This repository contains the code and resources for "Membership Inference Attacks and Privacy in Topic Modeling". We investigate the effectiveness of membership inference attacks on topic models, and proposes differentially private (DP) vocabulary selection as a pre-processing step for topic modeling. The code in this repository allows reproducible results.
After ensuring that all of the required packages in requirements.txt are installed, you can run a basic online LiRA against LDA using our simple command line interface.
python cli.py -d "./data/pheme_clean.py" -k 5
This experiment will simulate a LiRA against a model trained on the data by training
This repository is organized as follows:
- data - Directory containing data used in each experiment. Sources and descriptions of each data set is available in the paper.
- defense - Directory containing code for DP topic modeling.
- init.py
- dpsu_gw.py - Code from Carvalho et al (2022) for DP Set Union (DPSU).
- lda.py - Code for implementing DP LDA.
- fdptm_helpers.py - Provides helper functions for Fully Differentially Private Topic Modeling.
- cli.py - Provides simple command line interface that allows for reproducible results.
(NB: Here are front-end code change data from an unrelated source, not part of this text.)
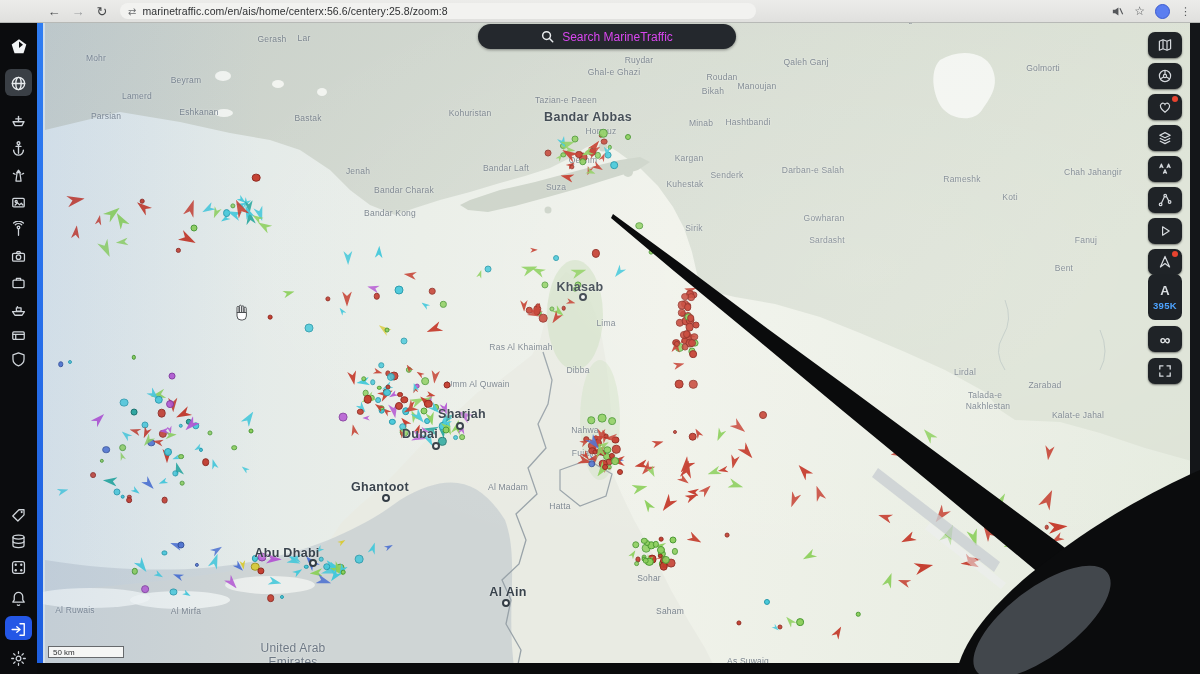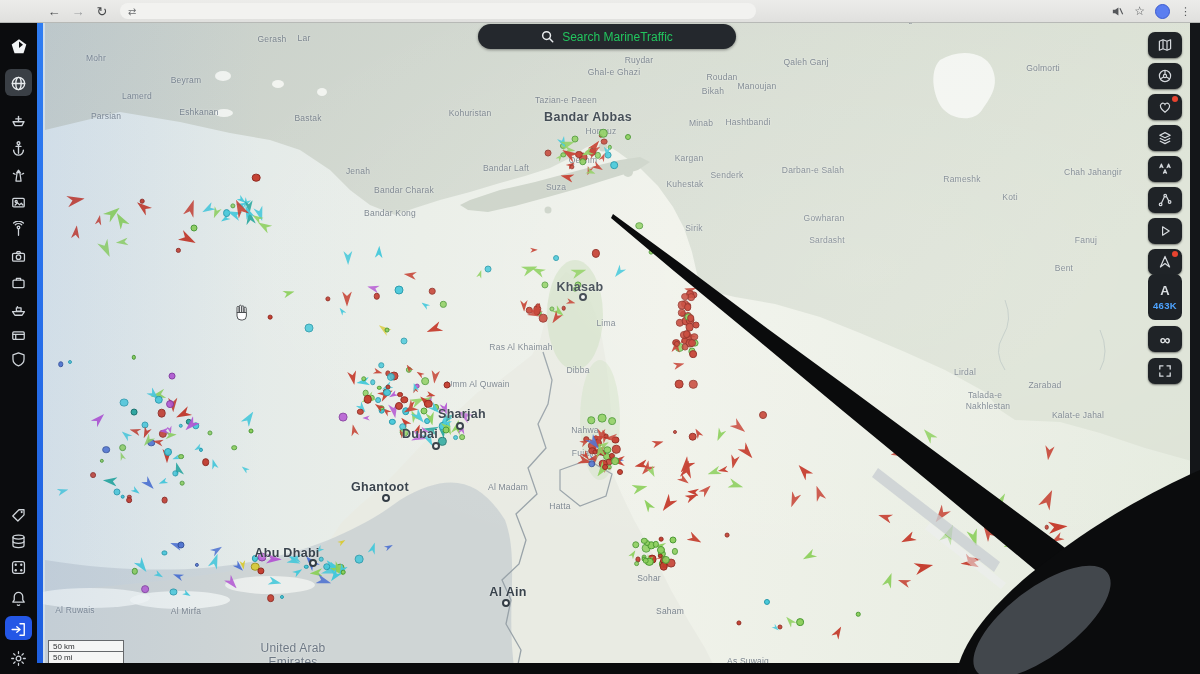"marinetraffic.com/en/ais/home/centerx:56" span { html: none -> <span>marinetraffic.com/en/ais/home/centerx:56.6/centery:25.8/zoom:8</span> }
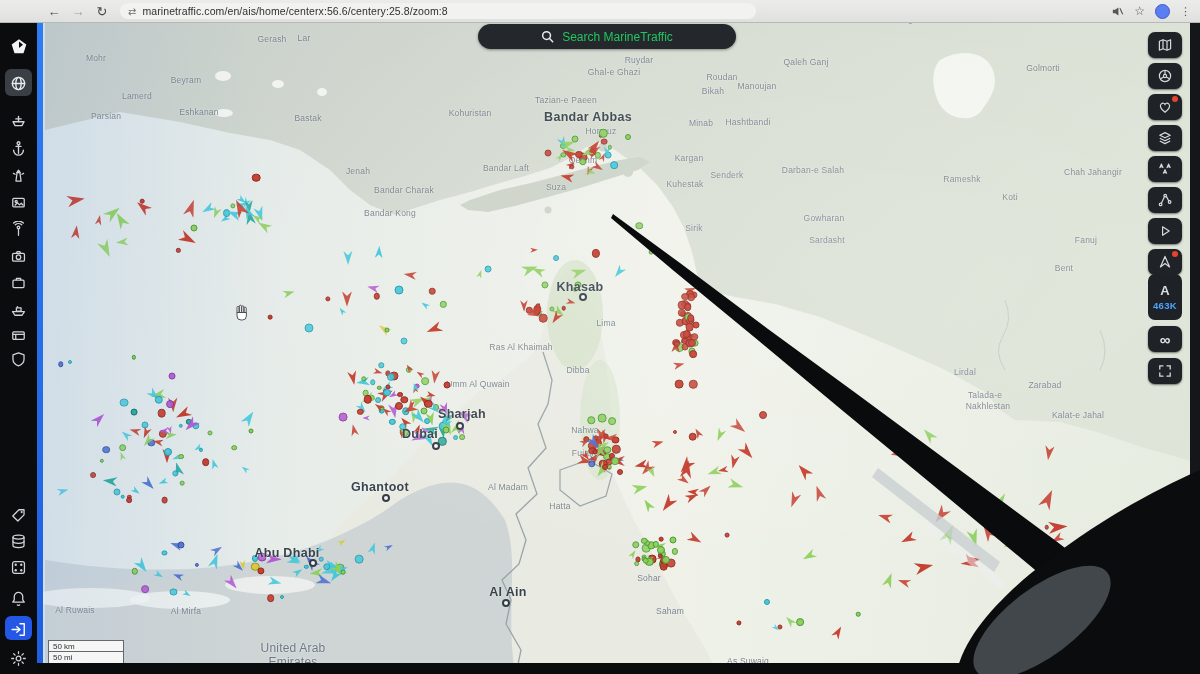"Search MarineTraffic" #searchpill span { color: #22c55e -> #d946ef }
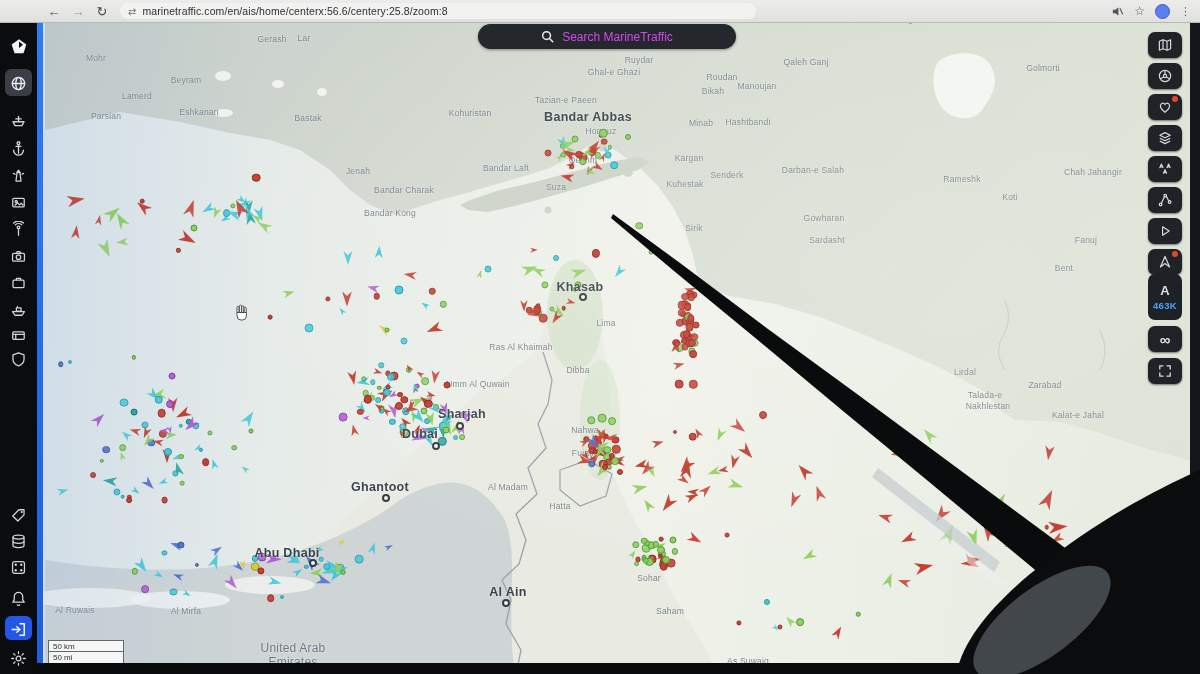"463K" span { text: 463K -> 395K }
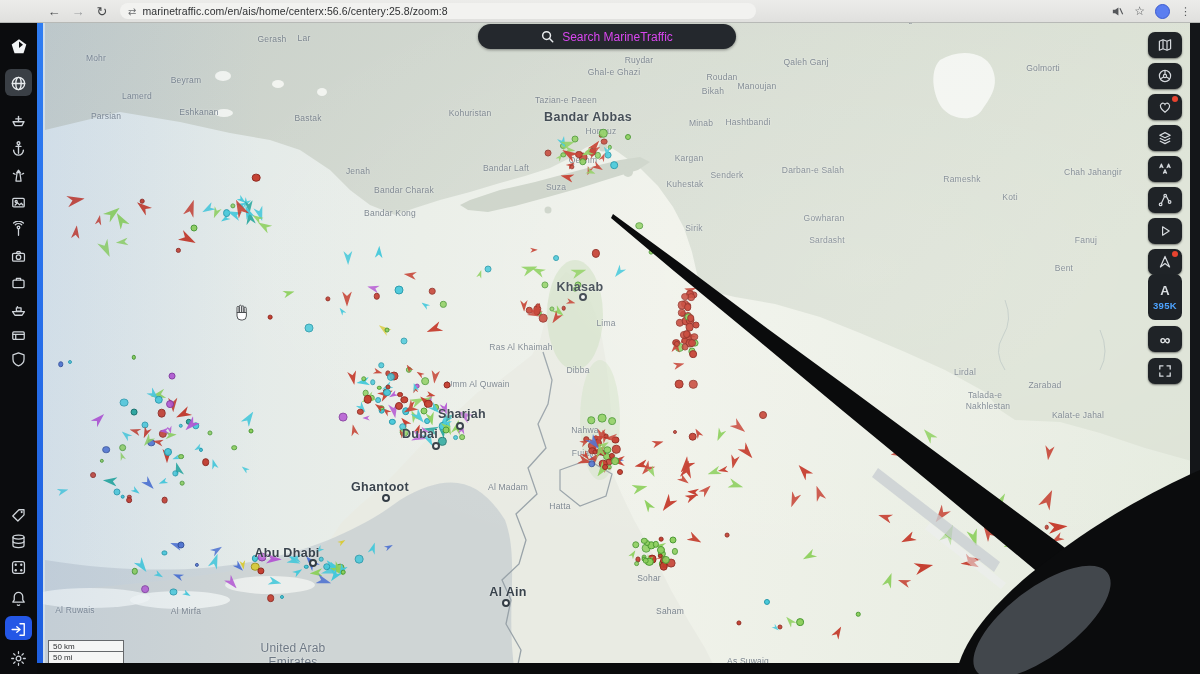"50 km" .scale-row { margin-top: none -> 6px }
- simulation_utils.py - Provides functions to help run attack simulations.
- topic_mia.py - Provides class for LiRA from Carlini et al (2021) adapted to attack topic models.
- topic_models.py - Provides general topic modeling functions.
Note: This repository is intended for educational and research purposes only. The code and resources should be used responsibly and ethically, with respect for privacy considerations.